We choosed Day6 16:00:00 to Day7 15:59:59 as the 1st day;
We choosed Day7 16:00:00 to Day8 15:59:59 as the 2nd day;
We choosed Day8 16:00:00 to Day9 15:59:59 as the 3rd day;
We added 8 hours to time, thus transformed a day from 16:00:00-15:59:59 into 0:00:00-23:59:59. As a result, we now have 3 complete days. Let's call them tr_7, tr_8, tr_9.
Then we used tr_8 for training, and tr_9 for validation, since we had limited RAM, and we would like to use some features like conversion rate.
After we trained a model with tr_8 for training, and tr_9 for validation, we finished tuning, and we got the best iteration round. Then, we used tr_8+tr_9 for training without any validation. We used the same parameters, and set the num_round to 1.1ร the best iteration round we mentioned before. We would have a new model(train on tr_8+tr_9), and we used this model to predict the test data.
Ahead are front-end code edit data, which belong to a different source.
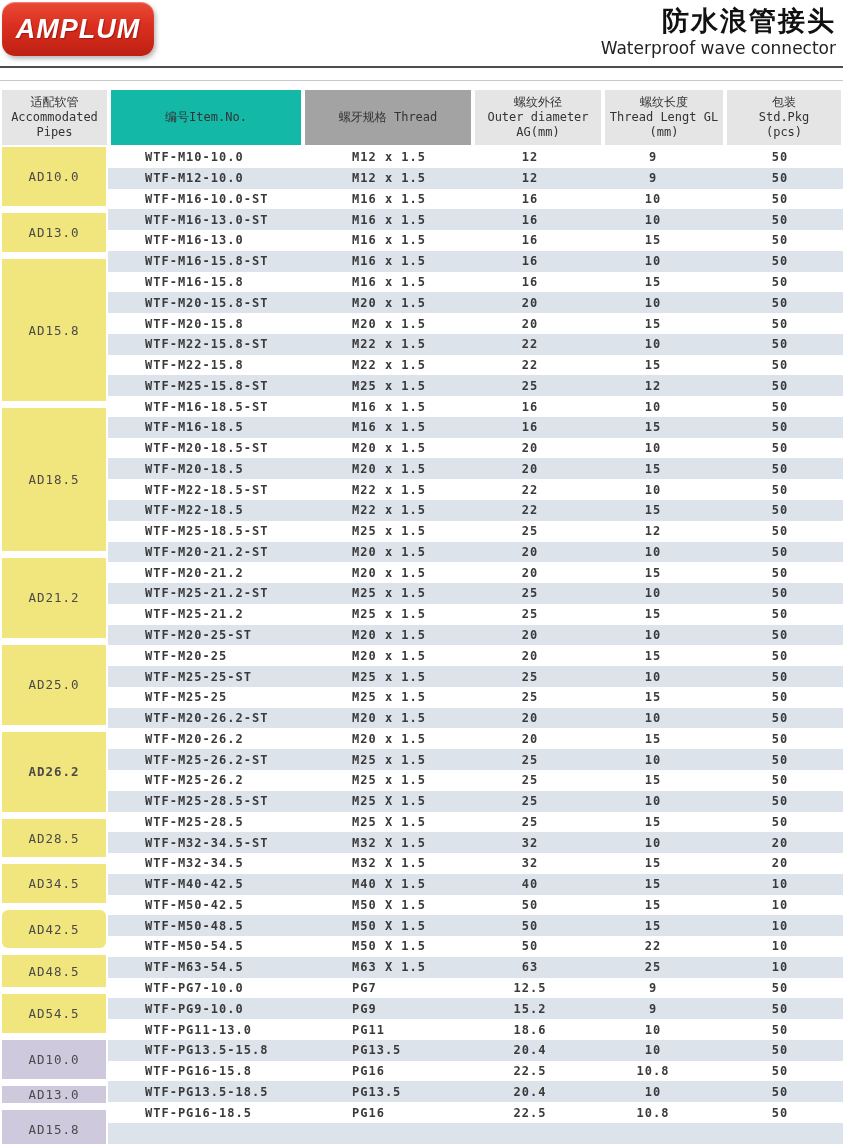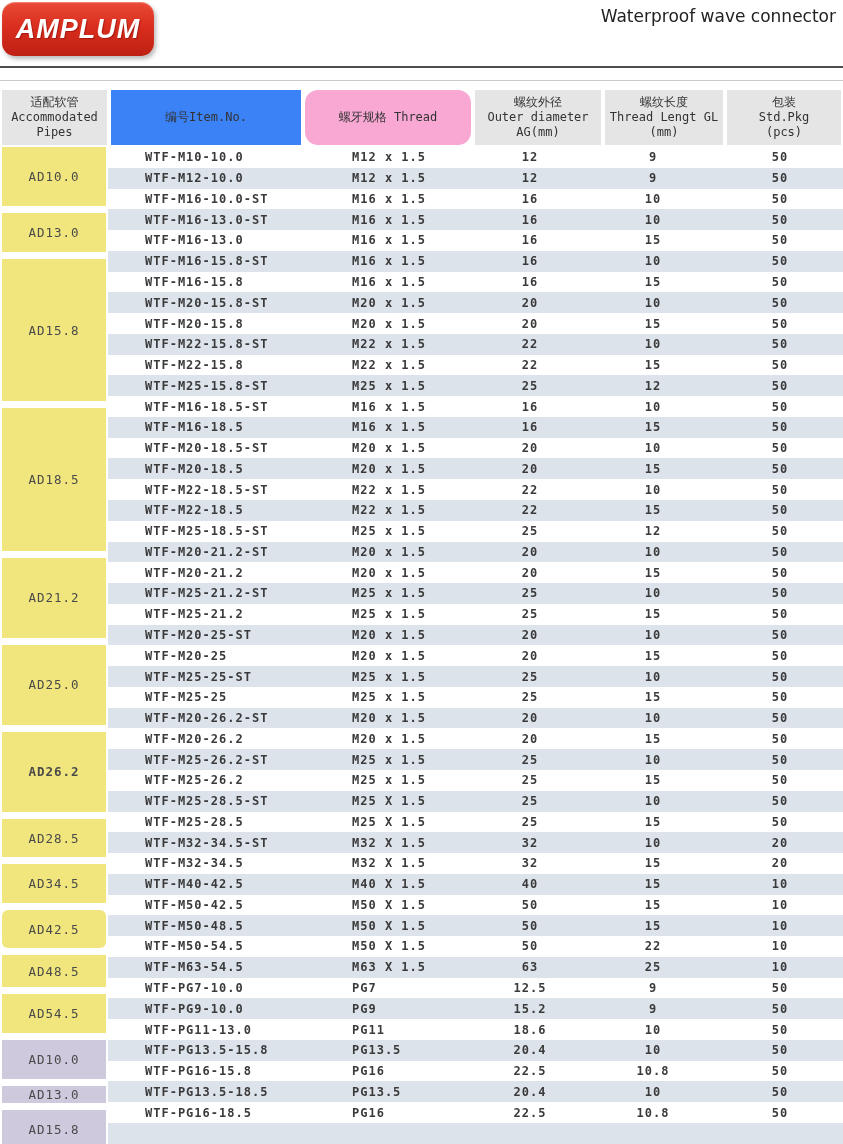"防水浪管接头" div.title-zh { html: none -> <div>防水浪管接头</div> }
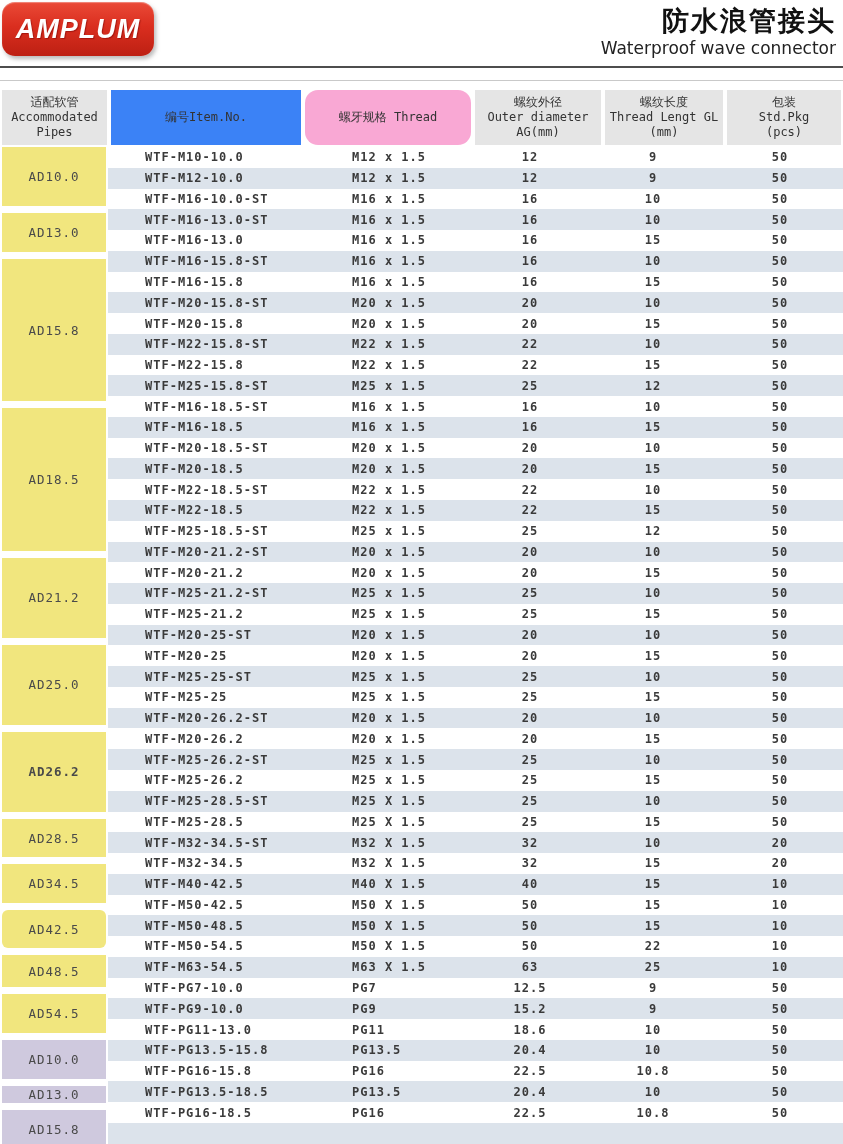"编号Item.No." div.head-cell { background: #3b82f6 -> #14b8a6 }
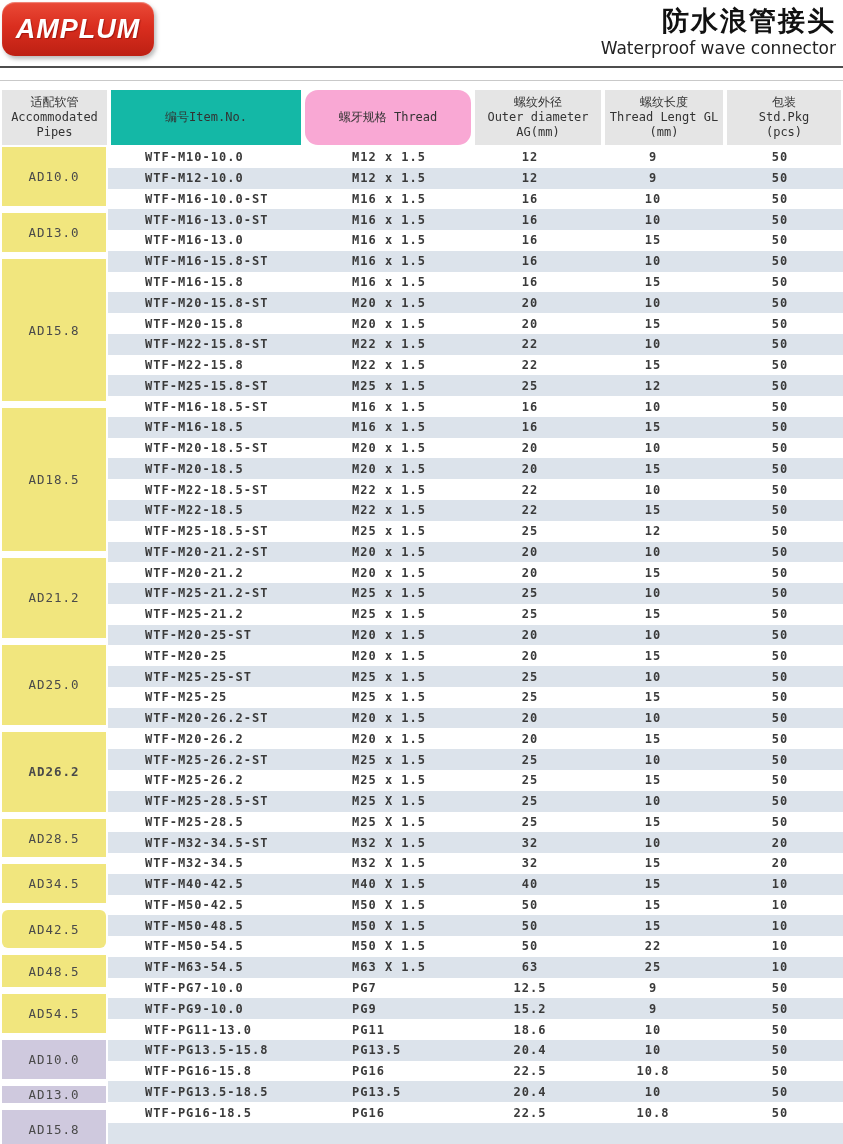"螺牙规格 Thread" div.head-cell { background: #f9a8d4 -> #a3a3a3; border-radius: 13px -> none }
"Next click" was absolutely the magic feature! Besides, we used normal aggregate functions such as count or nunique.
In addtion, we used conversion rate, we calculated the rate on tr_7, and merged it on tr_8; calculated on tr_8, and merged it on tr_9; calculated on tr_9, and merged it on test.
Moreover, numpy can be very useful and way faster than pandas, especially in groupby functions.
We only used an LGB single model. We tried rank_avg with other models, but it didn't work... We could not figure out the reason.